Train to Failure Sparingly

Going to absolute muscular failure on every set creates excessive fatigue and slows recovery. Reserve max-effort sets for one session per week (your “test day”). The rest of your training should stop 2-3 reps short of failure.

Strengthen Weak Links

If your triceps give out before your chest, add tricep-specific work (dips, close-grip bench, overhead extensions). If your core sags, add planks and dead bugs. Most push-up plateaus are caused by a weak link in the chain, not overall strength.

Common Push-Up Form Mistakes

Bad form does not just reduce the effectiveness of the exercise — it inflates your numbers and puts your shoulders at risk. A proper push-up means:

  • Hands slightly wider than shoulder width, fingers pointing forward or slightly out. Placing your hands too wide shifts stress to the anterior deltoid and reduces chest activation.
  • Full range of motion — chest touches or nearly touches the floor, then arms lock out at the top. Half reps do not count and do not build the same strength.
  • Body in a straight line from head to heels. The most common fault is the “sagging hips” pattern, where the lower back drops. This is a core weakness issue. The second is the “piking” pattern, where the hips shoot up to shorten the range of motion.
  • Elbows at roughly 45 degrees, not flared straight out to the sides. Flared elbows (90 degrees) place excessive strain on the shoulder joint and rotator cuff. Tuck them slightly toward your body.
  • Controlled tempo — bouncing off the floor or using momentum to pop back up removes the eccentric loading that builds strength. Aim for a 1-2 second descent and a 1 second ascent.
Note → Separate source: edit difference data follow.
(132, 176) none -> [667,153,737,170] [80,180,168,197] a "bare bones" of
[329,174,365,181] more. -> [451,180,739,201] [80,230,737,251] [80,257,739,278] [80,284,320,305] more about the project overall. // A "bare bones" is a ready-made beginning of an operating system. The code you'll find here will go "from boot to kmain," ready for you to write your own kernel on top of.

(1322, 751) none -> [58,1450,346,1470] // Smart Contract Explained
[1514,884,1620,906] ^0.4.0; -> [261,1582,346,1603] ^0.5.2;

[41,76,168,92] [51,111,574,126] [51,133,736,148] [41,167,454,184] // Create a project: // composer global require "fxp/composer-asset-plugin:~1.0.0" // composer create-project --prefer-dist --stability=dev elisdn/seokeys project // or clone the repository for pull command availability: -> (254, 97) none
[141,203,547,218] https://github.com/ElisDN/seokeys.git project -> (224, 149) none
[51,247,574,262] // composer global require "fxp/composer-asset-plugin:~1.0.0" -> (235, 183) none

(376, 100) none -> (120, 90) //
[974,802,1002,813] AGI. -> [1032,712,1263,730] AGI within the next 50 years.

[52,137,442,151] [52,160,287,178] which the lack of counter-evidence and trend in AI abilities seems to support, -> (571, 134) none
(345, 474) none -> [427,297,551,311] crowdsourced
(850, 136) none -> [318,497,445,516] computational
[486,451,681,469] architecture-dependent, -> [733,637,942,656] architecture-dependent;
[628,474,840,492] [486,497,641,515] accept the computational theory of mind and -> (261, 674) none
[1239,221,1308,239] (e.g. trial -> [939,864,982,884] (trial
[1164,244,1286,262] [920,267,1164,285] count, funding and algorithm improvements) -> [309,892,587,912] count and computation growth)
Push-Up Variations to Build Toward

Once you have built a solid base of standard push-ups, these progressions will keep you challenged and continue building strength and muscle:

  • Diamond Push-Up — hands close together under the chest. Dramatically increases tricep demand. If you can do 20 standard push-ups, expect to manage about 10-12 diamonds.
  • Deficit Push-Up — hands elevated on blocks or dumbbells to increase range of motion. This stretches the chest further at the bottom and builds strength through a longer range.
  • Archer Push-Up — one arm extends out to the side while the other does the work. A stepping stone toward the one-arm push-up. Builds unilateral strength and exposes side-to-side imbalances.
  • Clap Push-Up — explosive push at the top to get airborne and clap. Develops power and fast-twitch muscle fiber recruitment. Only attempt these after you can do 30+ standard push-ups cleanly.
  • Weighted Push-Up — wear a weight vest or have a partner place a plate on your upper back. The simplest way to overload the movement when bodyweight alone is no longer challenging.
  • One-Arm Push-Up — the gold standard of push-up strength. Requires significant core stability, shoulder stability, and pressing strength. Work toward it with archer push-ups and negative one-arm reps.